If I lost oxygen for every time I said I can do something and be somewhere when I know I couldn’t, but I still showed up, I would be dead.
I know my metaphors are a bit melodramatic, but there’s a point.
When I really measure and evaluate how I treat myself, I realize that I don’t love myself. Somedays, I like myself, but I don’t truly love myself.
This lack of care and love for myself is not something that is innate. It is behavior I’ve acquired over time from my surroundings.
As a young girl, I remember learning the cliche line, “love is an action.” We learn that we should aim to be selfless and to show our appreciation, compassion, care and love for others. However, I find that these characteristics are things that are easier for us to extend to other people and not to ourselves.
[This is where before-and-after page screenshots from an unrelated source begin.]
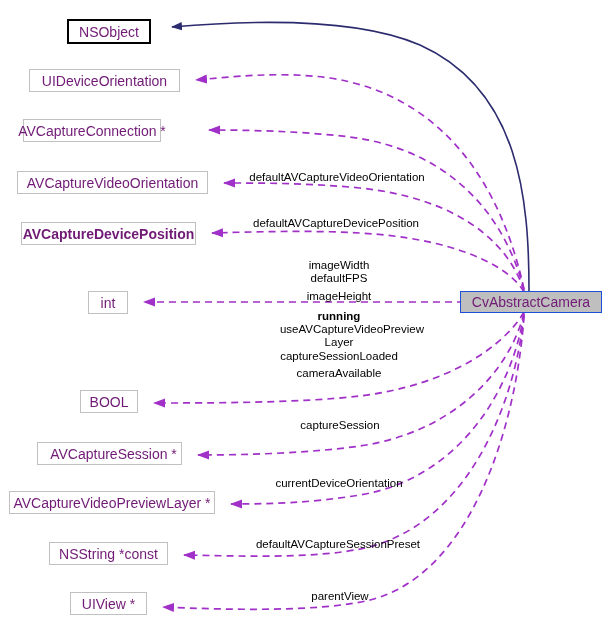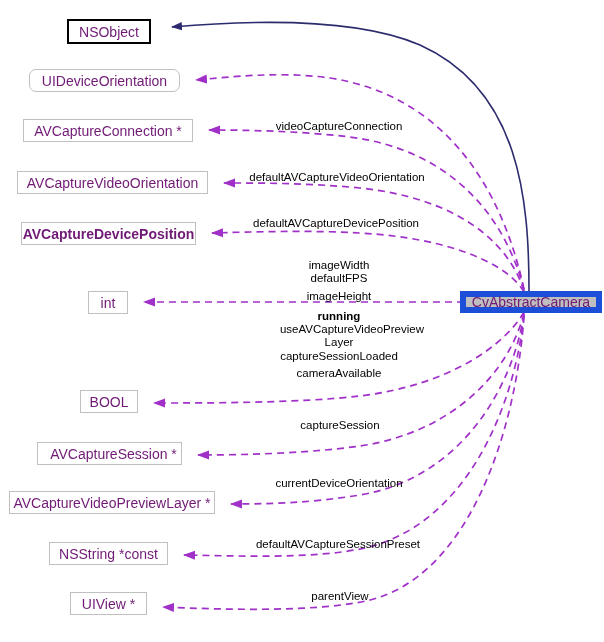--- a/index.html
+++ b/index.html
@@ -92,7 +92,7 @@
     <span>NSObject</span>
   </div>
 
-  <div class="node" style="left:29px;  top:69px;  width:151px; height:23px;border-radius:7px;">
+  <div class="node" style="left:29px;  top:69px;  width:151px; height:23px;">
     <span>UIDeviceOrientation</span>
   </div>
 

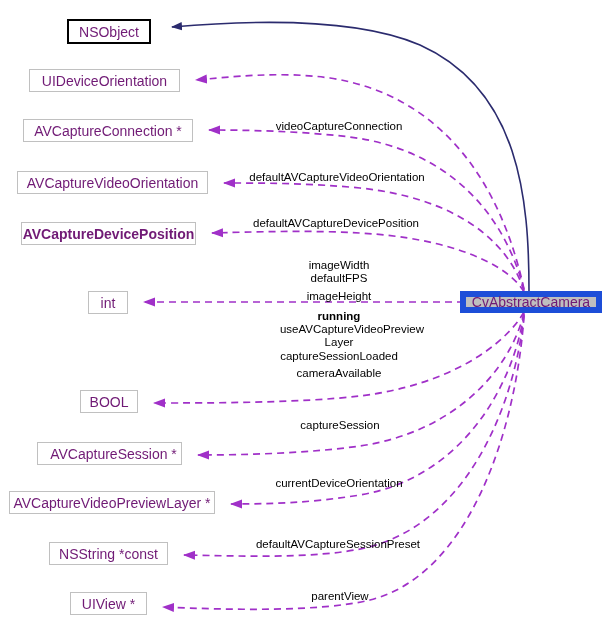--- a/index.html
+++ b/index.html
@@ -96,7 +96,7 @@
     <span>UIDeviceOrientation</span>
   </div>
 
-  <div class="node" style="left:23px;  top:119px; width:170px; height:23px;">
+  <div class="node" style="left:23px;  top:119px; width:138px; height:23px;">
     <span>AVCaptureConnection *</span>
   </div>
 

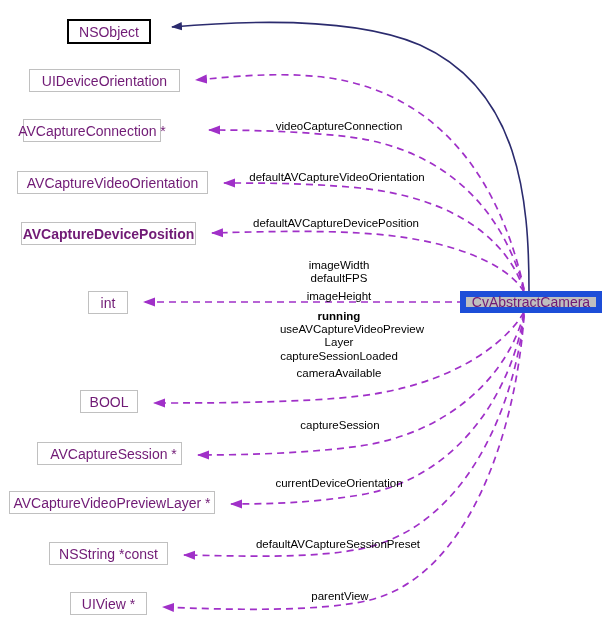--- a/index.html
+++ b/index.html
@@ -137,7 +137,6 @@
   </div>
 
 
-  <div class="edge-label" style="left:265px; top:120px; width:148px;">videoCaptureConnection</div>
 
   <div class="edge-label" style="left:232px; top:171px; width:210px;">defaultAVCaptureVideoOrientation</div>
 

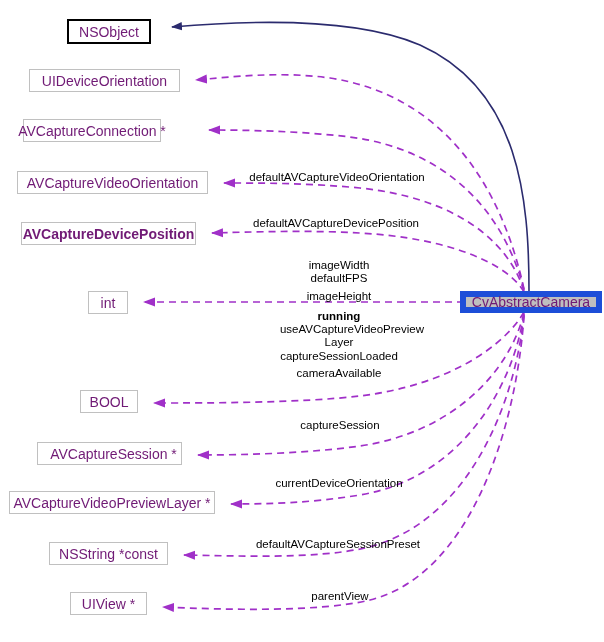--- a/index.html
+++ b/index.html
@@ -39,7 +39,7 @@
   }
   .node.root {
     background: #bfbfbf;
-    border: 6px solid #1d4ed8;
+    border: 1px solid #1d4ed8;
   }
   .node.base {
     background: #ffffff;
Throughout my life, I have been surrounded by some of the most giving, selfless and strong women I know, most notably is my maternal grandmother.
As a child, I was mesmerized by her genuine heart and how she always put others before herself. However, it wasn’t until I got older that I began to comprehend that my grandma’s heart is not just genuine, it’s also broken.
She gives us her all and her best, but it cost herself happiness, health and sanity. Yet, she always says “yes” and means it. She says “yes” to taking care of her husband’s children, the outcome of his extramarital affairs. She says “yes” to caring for all her grandchildren and the family despite her declining health. Amongst the many yeses, none of them include herself.
I remember some nights I would lay next her, pretending to be asleep as I heard her attempting to silently cry, while I fought back my own tears.
When I look in my grandma’s eyes, I see myself and it scares me. I love her. She has literally been there from the beginning and taught me some of life’s most valuable lessons, but her lack of self-advocacy and self-love influenced how I view and treated myself, growing up.
My constant need for approval, suffering in silence, failing to say no when it matters the most, allowing men to degrade me, overextending myself and the various ways in which I don’t care for myself, I learned that from many of the women in my family, but especially my grandmother.
I am not sharing these thoughts to blame her. Instead, I am sharing them because I know there are deeply rooted familial, cultural, and generational reasons that never shares with me as to her lack of self-love.
I don’t even think she knows what it means. Self-love is not a topic of conversation for someone like her, who grew up in the provincial parts of Haiti.
However, I share her story from my lens because I have witnessed first hand how the lack of self-love and inability to say no can deteriorate a person mentally, emotionally and physically.
I pray one day my grandma finds peace and loves herself as much as I love her and more. As for me, the takeaway summed up in tokens of wisdom from poet, Rupi Kaur, “How you love yourself is how you teach others to love you.”
We must set the tone for how people treat us by loving ourselves in our thoughts, in our hearts in our actions.